Yuana avait dit à Arnaud qui l’avait rencontrée à Espelette :

— Puisque tu conduis le courrier qui dessert Espelette, tu ferais mieux d’y demeurer que d’y venir en passant. J’habite tout près, Ainhoa. Je m’y trouve fort bien. Je m’y suis mariée.


Elle donnait à ce dernier mot un sens libre, mais le jeune postillon ne prit pas le change.
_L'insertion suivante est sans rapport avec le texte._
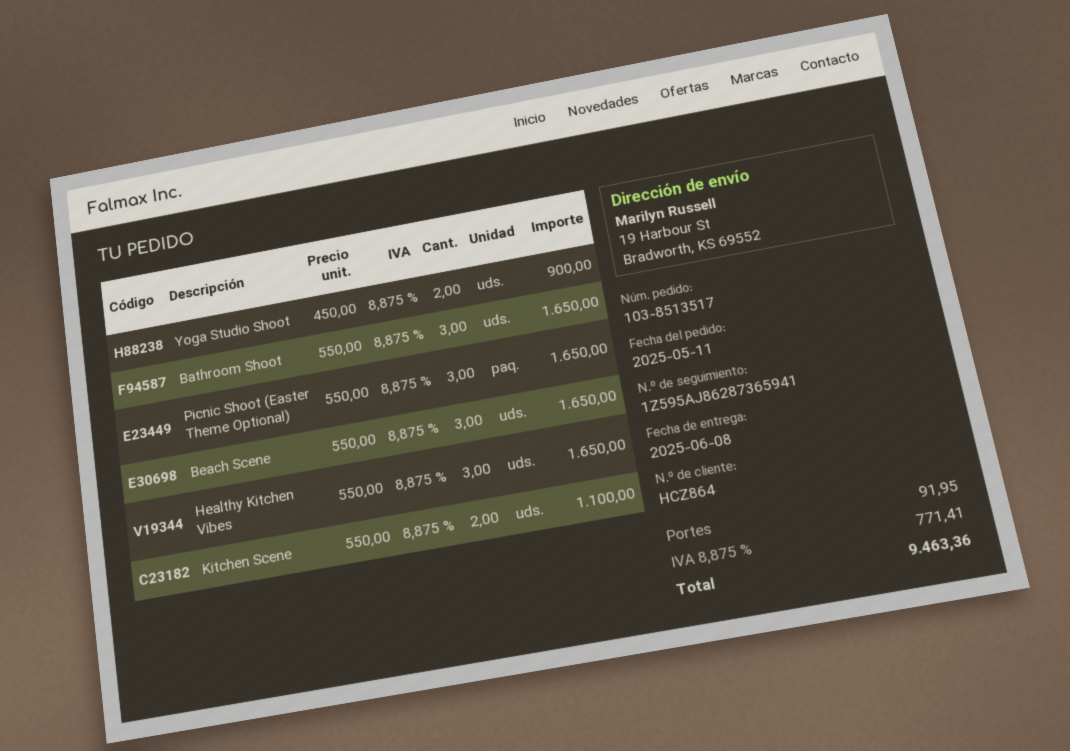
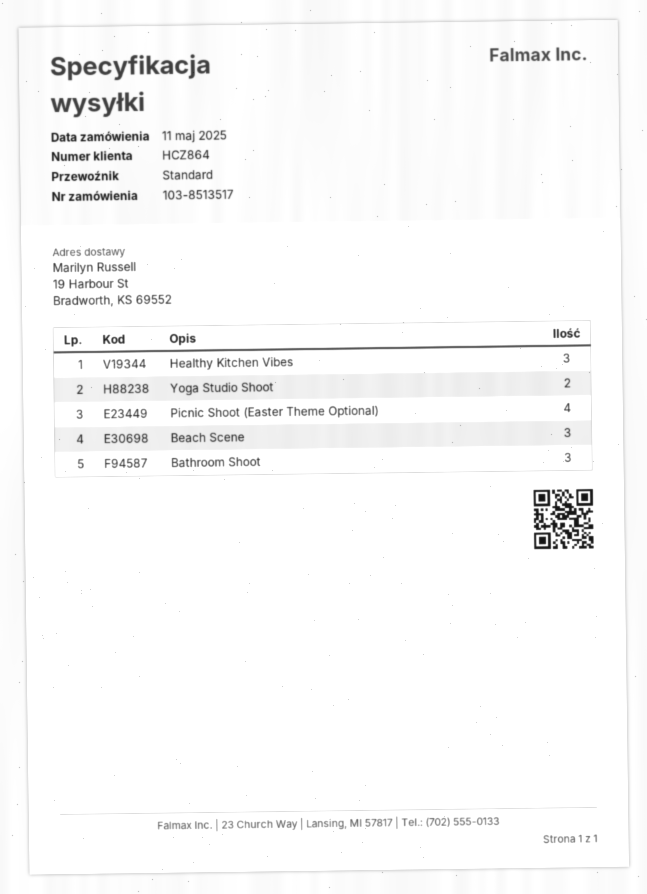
Picnic Shoot (Easter Theme Optional): 3 -> 4
Kitchen Scene: 2 -> none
Elle eut un silence, puis :

— Si tu avais encore tes père et mère là-bas, je le comprendrais. Mais puisque tu es seul ! Ainhoa est à deux kilomètres de la frontière. On y peut faire la contrebande qui rapporte beaucoup sans nuire à une autre profession que l’on peut exercer. Ainsi il y a des gens qui labourent ; ils conviennent de prendre en charge, à un endroit déterminé, sous un rocher, dans la fougère, des bidons d’alcool ou des ballots que les Espagnols y déposent. Ou bien ce sont les Français qui leur amènent des chevaux de Souraïde ou de Louhossoa. Mais, l’autre jour, deux étalons se sont enfuis dans la montagne et, comme nous les poursuivions, on nous a tiré dessus.